Powody wędrówki z Hondurasu są te same, co od lat: ucieczka przed biedą, złym stanem ochrony zdrowia i edukacji oraz przed przemocą ze strony ulicznych gangów, która czyni z Hondurasu jeden z najniebezpieczniejszych krajów na świecie.

Ponadto dwa niszczycielskie huragany, które uderzyły w Honduras w ubiegłym roku, pogorszyły i tak już dramatyczną sytuację gospodarczą kraju pogrążonego na dodatek w kryzysie związanym z pandemią - podaje CNN.

Wielu z tych ludzi, którzy maszerują teraz przez Gwatemalę z plecakami i maskami na twarzach - z obawy przed koronawirusem - liczy na to, że prezydent elekt Joe Biden, którego zaprzysiężenie odbędzie się w środę, złagodzi politykę imigracyjną USA po objęciu urzędu - pisze AFP.

Google Maps

Test dla Bidena

W czwartek szef agencji ds. służb celnych i ochrony granic USA Mark Morgan zaapelował do migrantów z Hondurasu, by "nie tracili czasu, pieniędzy i nie narażali zdrowia", próbując się przedostać do Stanów Zjednoczonych.
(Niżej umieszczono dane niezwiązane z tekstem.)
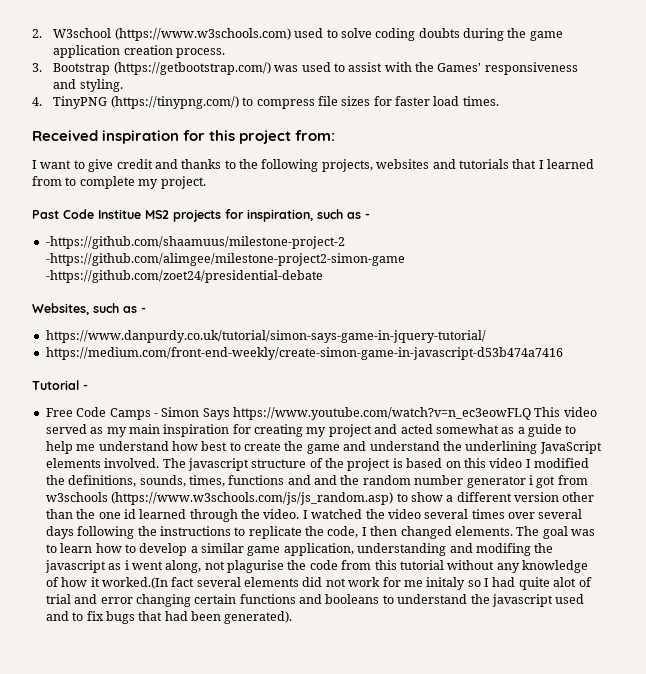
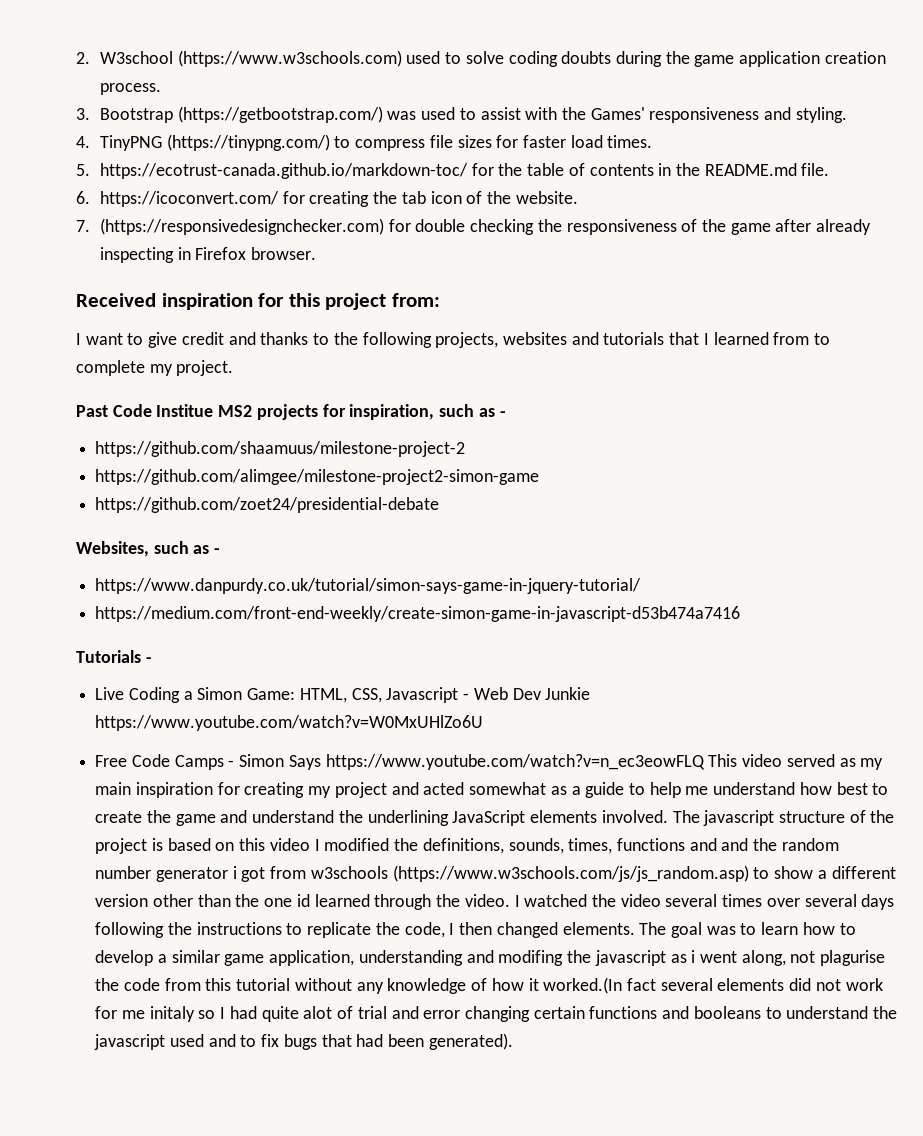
(499, 101) none -> [76,163,830,179] [76,191,578,207] [76,218,872,235] [99,247,317,263] // 5. https://ecotrust-canada.github.io/markdown-toc/ for the table of contents in the README.md file. // 6. https://icoconvert.com/ for creating the tab icon of the website. // 7. (https://responsivedesignchecker.com) for double checking the responsiveness of the game after already inspecting in Firefox browser.
[45,236,345,249] [45,253,405,266] [45,270,323,283] -https://github.com/shaamuus/milestone-project-2 -https://github.com/alimgee/milestone-project2-simon-game -https://github.com/zoet24/presidential-debate -> [95,441,466,457] [95,469,540,485] [95,497,440,513] https://github.com/shaamuus/milestone-project-2 // https://github.com/alimgee/milestone-project2-simon-game // https://github.com/zoet24/presidential-debate
[32,380,88,390] Tutorial - -> [76,650,152,663] [95,687,591,703] [95,715,484,731] Tutorials - // Live Coding a Simon Game: HTML, CSS, Javascript - Web Dev Junkie https://www.youtube.com/watch?v=W0MxUHlZo6U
W sobotę Morgan poinformował, że Gwatemala realizuje porozumienie z Waszyngtonem, na mocy którego ma zatrzymywać migrantów zmierzających do USA.
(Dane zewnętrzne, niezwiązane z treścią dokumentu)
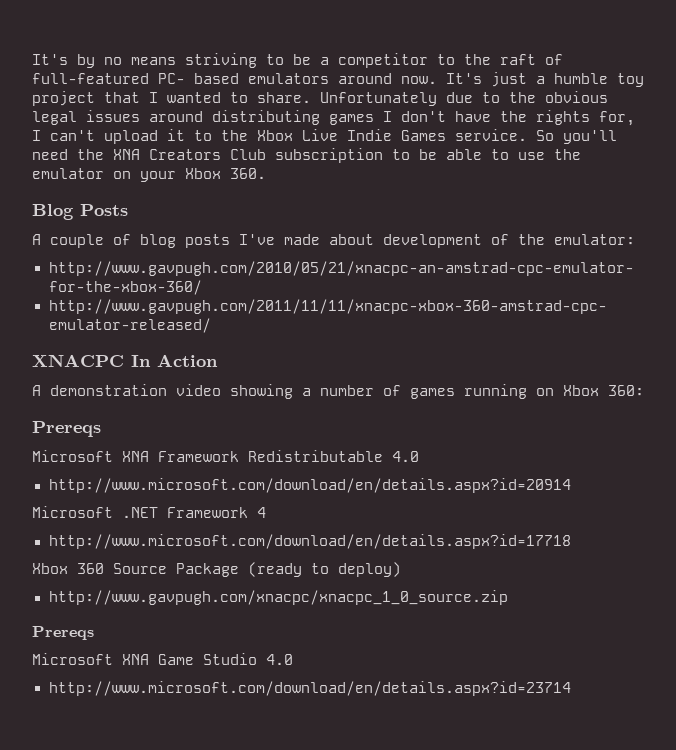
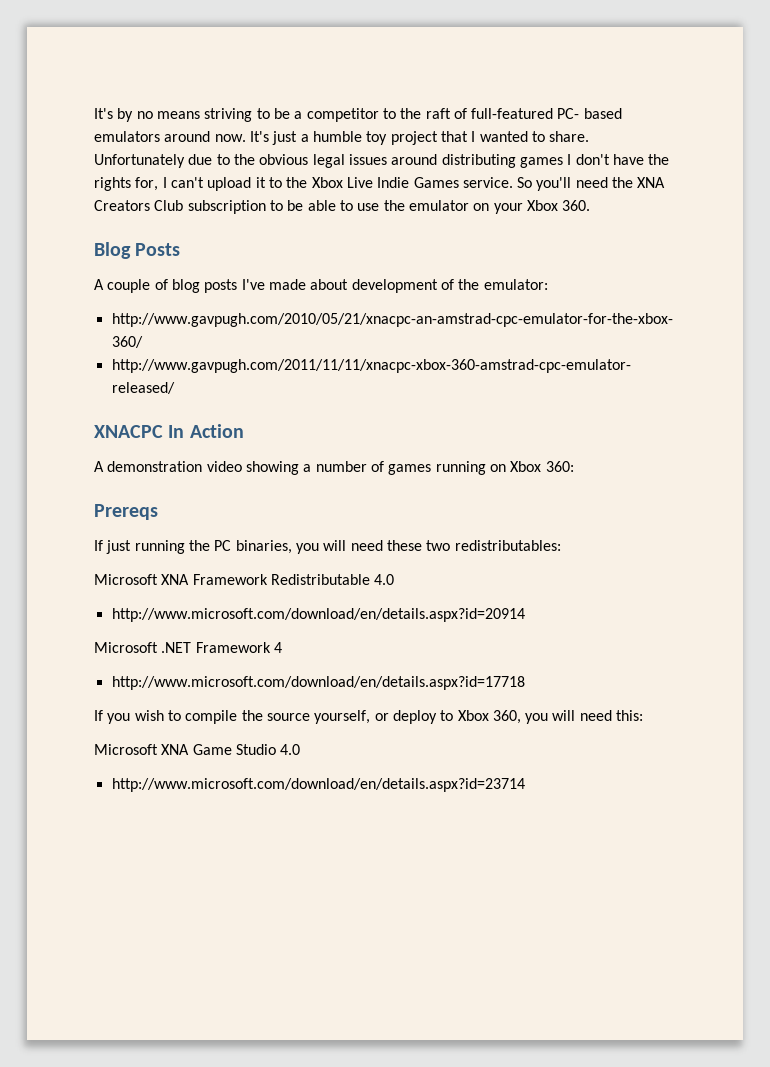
(101, 429) none -> [94,540,561,554] // If just running the PC binaries, you will need these two redistributables:
[32,562,401,577] [48,590,508,605] [32,626,94,640] Xbox 360 Source Package (ready to deploy) // http://www.gavpugh.com/xnacpc/xnacpc_1_0_source.zip // Prereqs -> [94,710,644,724] If you wish to compile the source yourself, or deploy to Xbox 360, you will need this:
Ustępujący prezydent Donald Trump ogłosił w piątek kolejny stan wyjątkowy na granicy z Meksykiem. Po raz pierwszy wprowadził taki rygor w lutym 2019 roku.

Kilkutysięczny marsz migrantów "może stanowić wczesny test polityki imigracyjnej Bidena, który obiecał rozluźnienie przepisów dotyczących prawa do azylu wprowadzonych przez administrację Trumpa" - komentuje "New York Times".

"NYT" przypomina, że Biden zastrzegł - składając obietnice wyborcze - iż złagodzenie przepisów imigracyjnych nie wydarzy się natychmiast, a wypracowanie "bardziej humanitarnej polityki" zajmie około sześciu miesięcy.

W ostatnich latach trasę, prowadzącą przez Gwatemalę i Meksyk aż do granicy z USA, pokonywały tysiące migrantów. Jednak po karawanach z 2018 i 2019 roku Meksyk w porozumieniu z USA wysłał na swoją granicę 26 tys. żołnierzy, by wstrzymać napływ migrantów.